What’s in a name? The ‘deep learning’ debate
Monday’s historic debate between machine learning luminary Yoshua Bengio and machine learning critic Gary Marcus spilled over into a tit for tat between the two in the days following, mostly about the status of the term “deep learning.”
The history of the term deep learning shows that the use of it has been opportunistic at times but has had little to do in the way of advancing the science of artificial intelligence. Hence, the current debate will likely not go anywhere, ultimately.
Monday night’s debate found Bengio and Marcus talking about similar-seeming end goals, things such as the need for “hybrid” models of intelligence, maybe combining neural networks with something like a “symbol” class of object. The details were where the two argued about definitions and terminology.
In the days that followed, Marcus, in a post on Medium, observed that Bengio seemed to have white-washed his own recent critique of shortcomings in deep learning. And Bengio replied, in a letter on Google Docs linked from his Facebook account, that Marcus was presuming to tell the deep learning community how it can define its terms. Marcus responded in a follow-up post by suggesting the shifting descriptions of deep learning are “sloppy.” Bengio replied again late Friday on his Facebook page with a definition of deep learning as a goal, stating, “Deep learning is inspired by neural networks of the brain to build learning machines which discover rich and useful internal representations, computed as a composition of learned features and functions.” Bengio noted the definition did not cover the “how” of the matter, leaving it open.
Also: Devil’s in the details in Historic AI debate
The term “deep learning” has emerged a bunch of times over the decades, and it has been used in different ways. It’s never been rigorous, and doubtless it will morph again, and at some point it may lose its utility.
Jürgen Schmidhuber, who co-developed the “long-short term memory” form of neural network, has written that the AI scientist Rina Dechter first used the term “deep learning” in the 1980s. That use was different from today’s usage. Dechter was writing about methods to search a graph of a problem, having nothing much to do with deep networks of artificial neurons. But there was a similarity: she was using the word “deep” as a way to indicate the degree of complexity of a problem and its solution, which is what others started doing in the new century.

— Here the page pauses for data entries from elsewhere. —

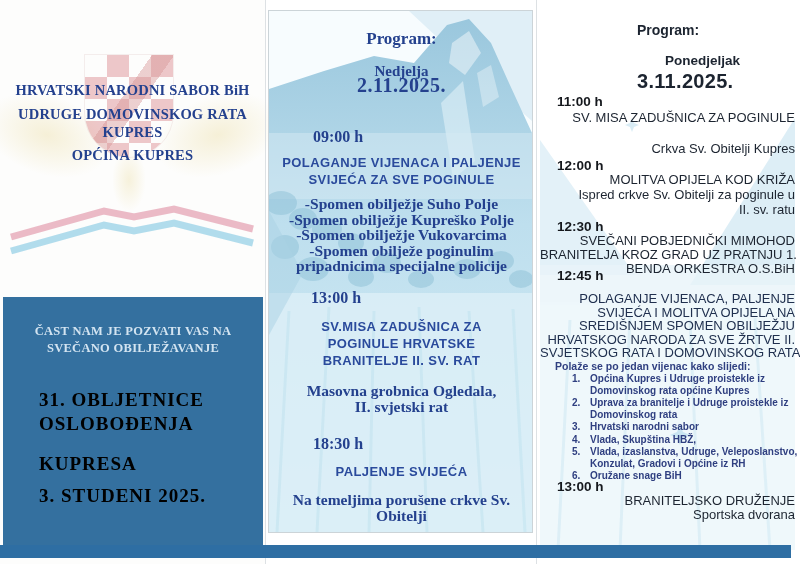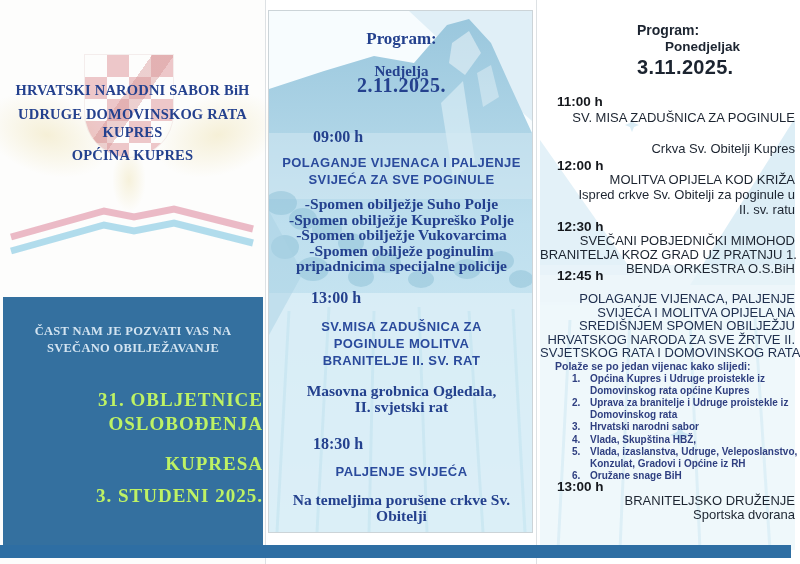"Ponedjeljak" .r-head .ph2 { margin-top: 1px -> 15px }
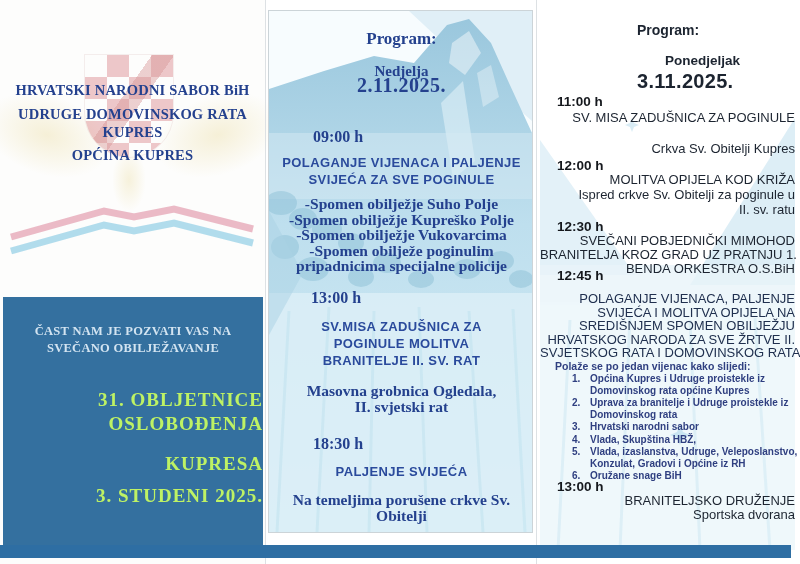"POGINULE MOLITVA" div { text: MOLITVA -> HRVATSKE }
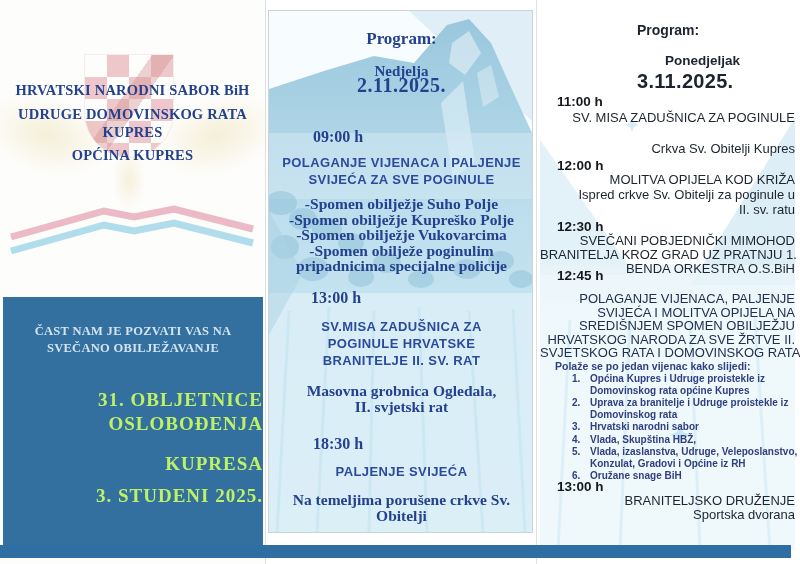"31. OBLJETNICE" .anniv-line { color: #bef264 -> #000000; padding-left: none -> 36px; text-align: right -> left }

The same kind of heuristic use of deep learning started to happen with Bengio and others around 2006, when Geoffrey Hinton offered up seminal work on neural networks with many more layers of computation than in past. Starting that year, Hinton and others in the field began to refer to “deep networks” as opposed to earlier work that employed collections of just a small number of artificial neurons.
So deep learning emerged as a very rough, very broad way to distinguish a layering approach that makes things such as AlexNet work.
In the meantime, as Marcus suggests, the term deep learning has been so successful in the popular literature that it has taken on a branding aspect, and it has become a kind-of catchall that can sometimes seem like it stands for anything. Marcus’s best work has been in pointing out how cavalierly and irresponsibly such terms are used (mostly by journalists and corporations), causing confusion among the public. Companies with “deep” in their name have certainly branded their achievements and earned hundreds of millions for it. So the topic of branding is in some sense unavoidable.
Bengio’s response implies he doesn’t much care about the semantic drift that the term has undergone because he’s focused on practicing science, not on defining terms. To him, deep learning is serviceable as a placeholder for a community of approaches and practices that evolve together over time.
Also: Intel’s neuro guru slams deep learning: ‘it’s not actually learning’
Probably, deep learning as a term will at some point disappear from the scene, just as it and other terms have floated in and out of use over time.
There was something else in Monday’s debate, actually, that was far more provocative than the branding issue, and it was Bengio’s insistence that everything in deep learning is united in some respect via the notion of optimization, typically optimization of an objective function. That could be a loss function, or an energy function, or something else, depending on the context.
In fact, Bengio and colleagues have argued in a recent paper that the notion of objective functions should be extended to neuroscience. As they put it, “If things don’t ‘get better’ according to some metric, how can we refer to any phenotypic plasticity as ‘learning’ as opposed to just ‘changes’?”
That’s such a basic idea, it seems so self-evident, that it almost seems trivial for Bengio to insist on it.
But it is not trivial. Insisting that a system optimizes along some vector is a position that not everyone agrees with. For example, Mike Davies, head of Intel’s “neuromorphic” chip effort, this past February criticized back-propagation, the main learning rule used to optimize in deep learning, during a talk at the International Solid State Circuits Conference.
Davies’s complaint is that back-prop is unlike human brain activity, arguing “it’s really an optimization procedure, it’s not actually learning.”
Thus, deep learning’s adherents have at least one main tenet that is very broad but also not without controversy.
The moral of the story is, there will always be something to argue about.